Employees can claim statutory redundancy pay regardless of how long they’ve been working for their current employer. They must have had continuous employment for six months prior to being made redundant.

You can make a claim for statutory redundancy pay up to 12 weeks after you’ve lost your job. Your employer must notify the government within 14 days of making you redundant.

If you’re on a fixed-term contract

Fixed term contracts are used to make sure employees stick around long enough to complete projects. But what happens if the employee decides to leave? If you’ve signed up for a fixed term contract, you’ll receive statutory redundancy pay. This is money given to employees who resign or are fired without notice.

However, fixed term contracts aren’t necessarily permanent. They can be cancelled if the employer wants to rehire the employee later. So it makes sense to negotiate a flexible contract before you sign anything. You might find that you prefer working under a fixed term contract because you like being tied down to one project. However, you could end up regretting it once you realise how much easier it is to change jobs.

Who is ineligible for statutory redundancy pay?

Statutory redundancy pay is payable to workers whose employers go bust. But it applies to fewer people than you might think. Here are some things you need to know about statutory redundancy pay.

1. How much does it cost?

The amount depends on how long you’ve been employed and what type of employment relationship you had. If you worked for a fixed term contract, you’ll receive less than someone working under a permanent contract. And if you work for a limited company, you’ll get less than someone working for a large company.

2. Who gets it?

You could be entitled to statutory redundancy pay if you lost your job because your employer went into liquidation, closed down, merged with another organisation or ceased trading.
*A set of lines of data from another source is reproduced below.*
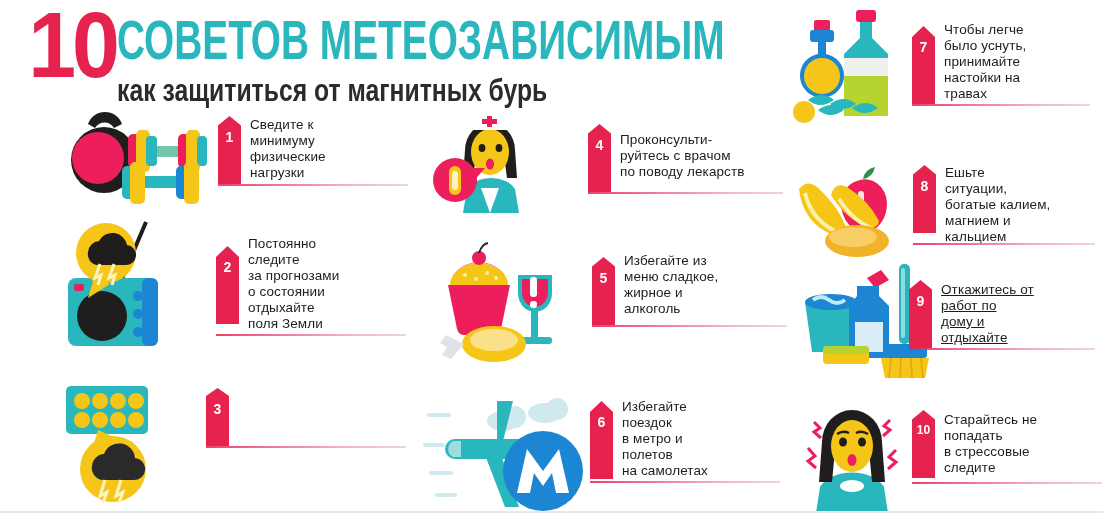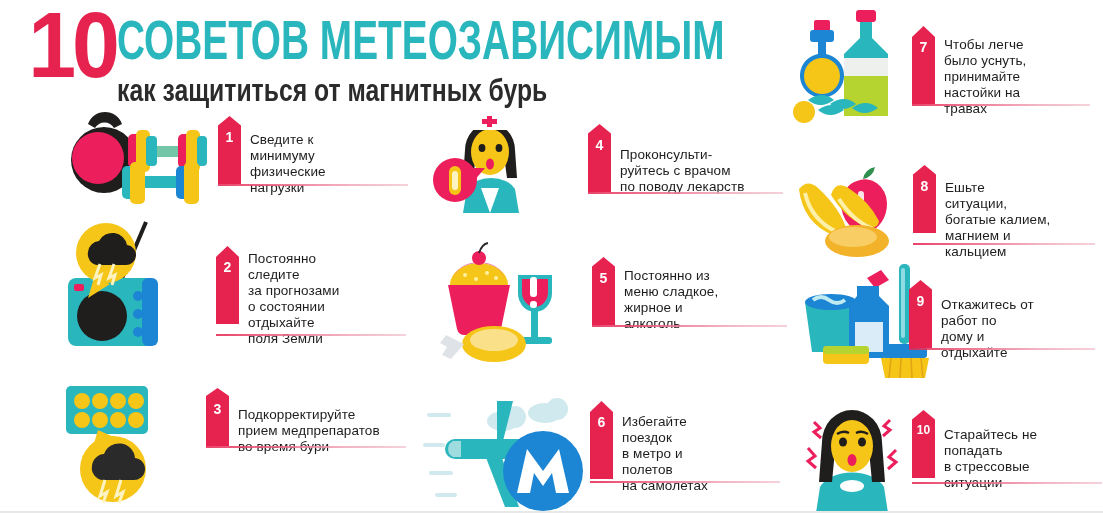--- a/index.html
+++ b/index.html
@@ -60,21 +60,20 @@
   .marker.tall { height: 78px; }
   .marker.short { height: 58px; }
 
   .tip-text {
     position: absolute;
     font-size: 13.5px; line-height: 1.18;
     color: #1d1d1d; font-weight: normal;
     font-family: "Liberation Sans", "DejaVu Sans", sans-serif;
     letter-spacing: 0.1px;
     white-space: pre-line;
-    margin-top: 15px;
   }
   .rule {
     position: absolute; height: 1.5px;
     background: linear-gradient(to right, #e6234f 0%, #f0a8bb 70%, #f3cad4 100%);
     opacity: .85;
   }
 
   
   svg { display: block; overflow: visible; }
 </style>
@@ -175,23 +174,20 @@
       </g>
 
       <path d="M40 48 l-6 20 l24 -12 z" fill="#f5c518"></path>
       <circle cx="55" cy="87" r="33" fill="#f5c518"></circle>
       <path d="M34 84 a13 13 0 0 1 12-12 a16 16 0 0 1 31 4 a11 11 0 0 1 -2 22 h-30 a12 12 0 0 1 -11 -14 z" fill="#2a2a2a"></path>
       <path d="M47 98 l-5 16 l7 -4 l-4 11" stroke="#fdf3c0" stroke-width="3" fill="none"></path>
       <path d="M63 98 l-5 16 l7 -4 l-4 11" stroke="#fdf3c0" stroke-width="3" fill="none"></path>
     </svg>
   </div>
   <div class="marker short" style="left:148px; top:6px;">3</div>
-  <div class="tip-text" style="left:180px; top:10px;">Подкорректируйте
-прием медпрепаратов
-во время бури</div>
   <div class="rule" style="left:148px; top:64px; width:200px;"></div>
  </div>
 </div>
 
 <div class="tip" style="left:437px; top:108px; width:330px; height:105px;">
  <div class="tip-inner">
   <div class="icon-box">
     <svg width="130" height="105" viewBox="0 0 130 105">
 
       <path d="M26 105 l4 -24 a26 18 0 0 1 48 0 l4 24 z" fill="#29b6bd"></path>
@@ -244,21 +240,21 @@
       <rect x="86" y="92" width="34" height="7" rx="3" fill="#29b6bd"></rect>
       <rect x="98" y="32" width="7" height="20" rx="3" fill="#ffffff"></rect>
       <rect x="98" y="56" width="7" height="7" rx="3" fill="#ffffff"></rect>
 
       <ellipse cx="62" cy="99" rx="32" ry="18" fill="#f5c518"></ellipse>
       <ellipse cx="62" cy="95" rx="24" ry="11" fill="#fbe08a"></ellipse>
       <path d="M32 99 l-18 -9 l-6 8 l7 4 l-5 8 l9 4 z" fill="#dfe3e8"></path>
     </svg>
   </div>
   <div class="marker" style="left:160px; top:12px;">5</div>
-  <div class="tip-text" style="left:192px; top:8px;">Постоянно из
+  <div class="tip-text" style="left:192px; top:8px;">Избегайте из
 меню сладкое,
 жирное и
 алкоголь</div>
   <div class="rule" style="left:160px; top:80px; width:195px;"></div>
  </div>
 </div>
 
 <div class="tip" style="left:425px; top:395px; width:330px; height:118px;">
  <div class="tip-inner">
   <div class="icon-box">
@@ -383,21 +379,21 @@
             <line x1="106" y1="100" x2="105" y2="120"></line>
         <line x1="116" y1="100" x2="117" y2="120"></line>
             <line x1="126" y1="100" x2="128" y2="120"></line>
       </g>
 
       <rect x="28" y="88" width="46" height="18" rx="4" fill="#f5c518"></rect>
       <rect x="28" y="88" width="46" height="8" rx="4" fill="#b6d430"></rect>
     </svg>
   </div>
   <div class="marker" style="left:114px; top:22px;">9</div>
-  <div class="tip-text" style="left:146px; top:24px;">Откажитесь от
+  <div class="tip-text" style="left:146px; top:24px;text-decoration:underline;">Откажитесь от
 работ по
 дому и
 отдыхайте</div>
   <div class="rule" style="left:114px; top:90px; width:186px;"></div>
  </div>
 </div>
 
 <div class="tip" style="left:800px; top:398px; width:310px; height:115px;">
  <div class="tip-inner">
   <div class="icon-box">
@@ -420,16 +416,16 @@
         <path d="M8 50 l7 8 l-7 5 l8 7"></path>
         <path d="M90 22 l-6 6 l6 4 l-7 6"></path>
         <path d="M96 52 l-7 7 l7 5 l-8 7"></path>
       </g>
     </svg>
   </div>
   <div class="marker m10" style="left:112px; top:12px;">10</div>
   <div class="tip-text" style="left:144px; top:14px;">Старайтесь не
 попадать
 в стрессовые
-ситуации</div>
+следите</div>
   <div class="rule" style="left:112px; top:84px; width:190px;"></div>
  </div>
 </div>
 
 </body></html>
You don’t need to prove that you weren’t responsible for the failure of the firm – just that you didn’t cause it yourself.

3. What happens next?

If you’re owed money, you must claim it within six months of losing your job. However, you have up to three years to make a claim if you’re owed money under a different scheme. For example, if you lose your job due to redundancy, you can apply for payment under the Enterprise Management Incentive Scheme (EMIS). This covers payments made to employees who lose their jobs because of changes to the way the company operates.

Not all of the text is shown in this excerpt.